47 Pages Posted: 4 Mar 2012  

Edgar Vogel

Deutsche Bundesbank; Max Planck Society for the Advancement of the Sciences - Munich Center for the Economics of Aging (MEA)

Date Written: February 14, 2011

Abstract

This paper develops a model with increasing adult life expectancy as the driving force of the economic and demographic transition. We show that if parents invest their own time into children's human capital, rising adult life expectancy unambiguously increases fertility.

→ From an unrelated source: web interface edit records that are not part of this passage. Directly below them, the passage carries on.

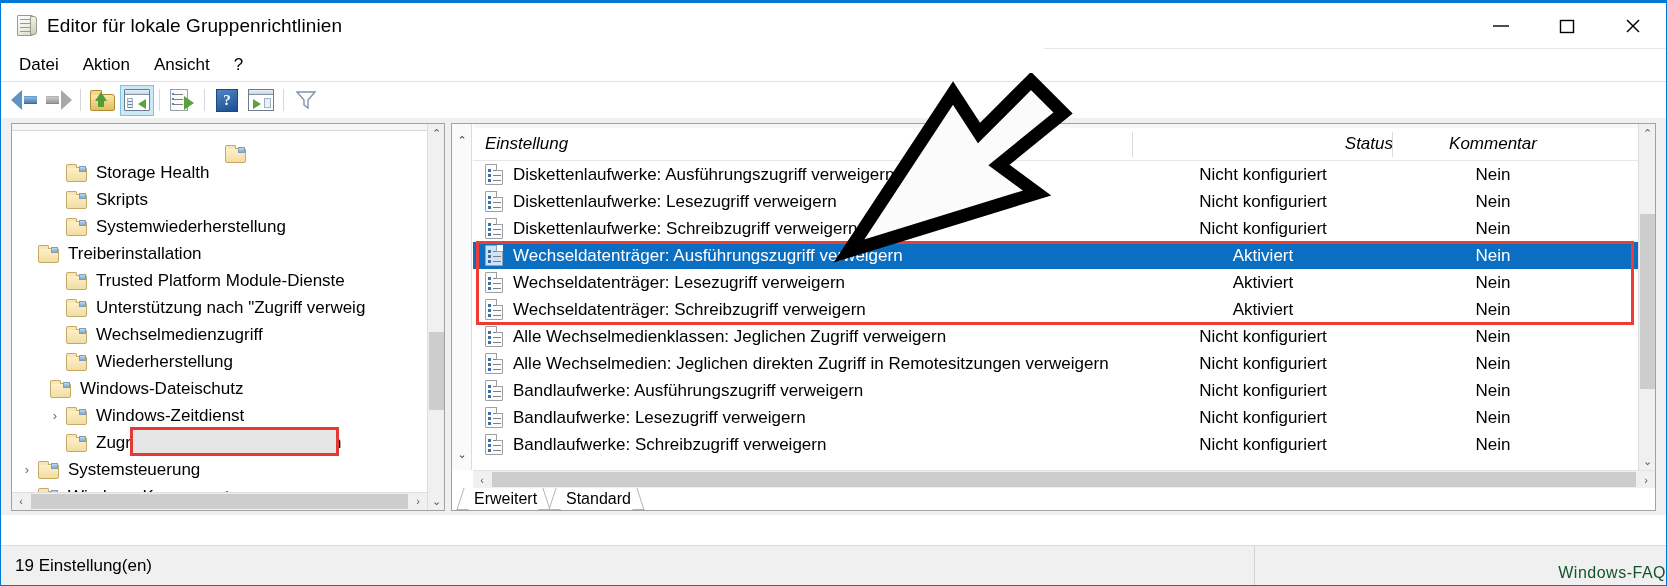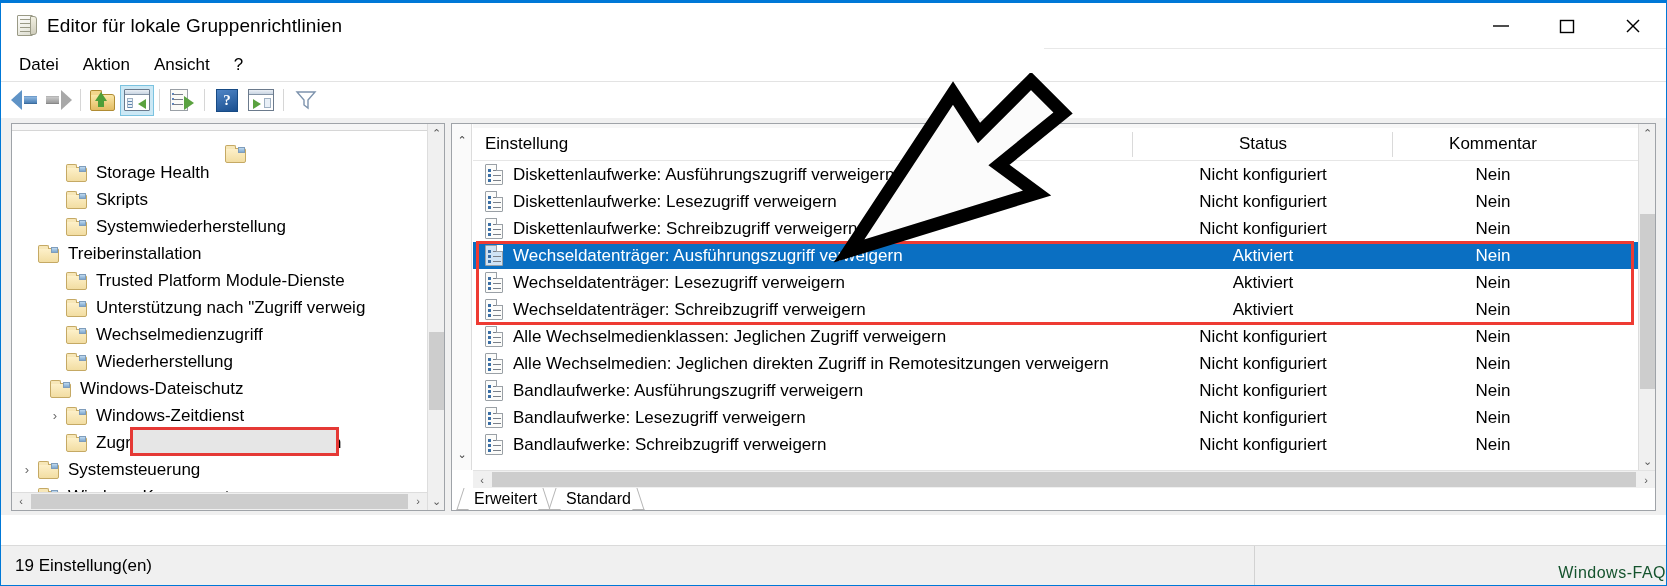--- a/index.html
+++ b/index.html
@@ -209,7 +209,7 @@
 
   .lm-head {
     position: relative; height: 33px; background:#ffffff; border-bottom:1px solid #e6e6e6;
-    display:flex; align-items:center; font-size:17px; color:#000;
+    display:flex; align-items:center; font-size:17px; color:#000;font-style:italic;
   }
   .lm-head .hcell { position:relative; height:33px; display:flex; align-items:center; }
   .lm-head .hdiv { position:absolute; right:0; top:4px; bottom:4px; width:1px; background:#dadada; }

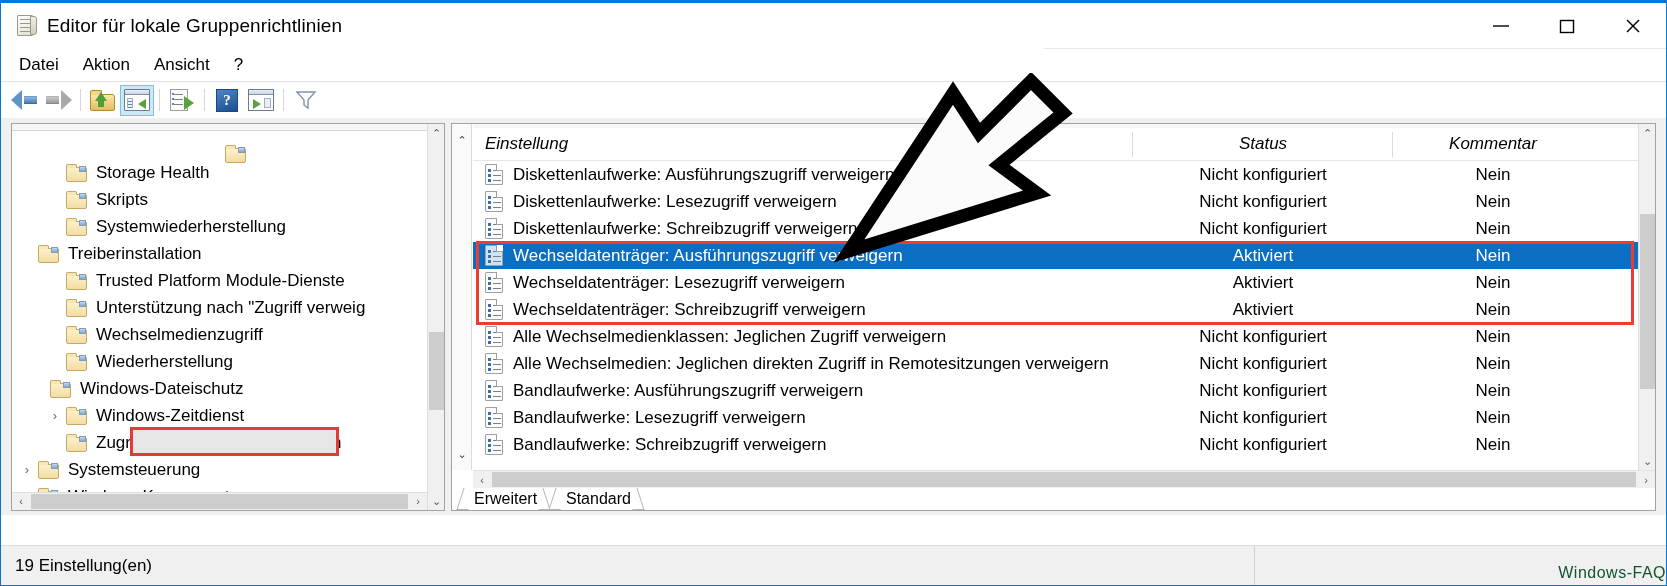--- a/index.html
+++ b/index.html
@@ -214,7 +214,7 @@
   .lm-head .hcell { position:relative; height:33px; display:flex; align-items:center; }
   .lm-head .hdiv { position:absolute; right:0; top:4px; bottom:4px; width:1px; background:#dadada; }
   .hc-setting { width: 660px; padding-left: 12px; }
-  .hc-status  { width: 260px; justify-content:center; }
+  .hc-status  { width: 260px; justify-content:flex-end; }
   .hc-comment { width: 200px; justify-content:center; }
 
   .lm-topline { position:absolute; left:0; right:0; top:0; height:4px; background:#f7f7f7; }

With children educated in schools and parents paying tuition fees, the reaction of fertility to changes in longevity is ambiguous. If productivity of adult human capital is sufficiently low, fertility will decrease. Without schooling system, rising life expectancy rises, a schooling system will be endogenously adopted and the relationship between fertility and longevity reversed.

We argue therefore that it is important to account for the change in the nature of the costs of child education: from time costs to monetary costs.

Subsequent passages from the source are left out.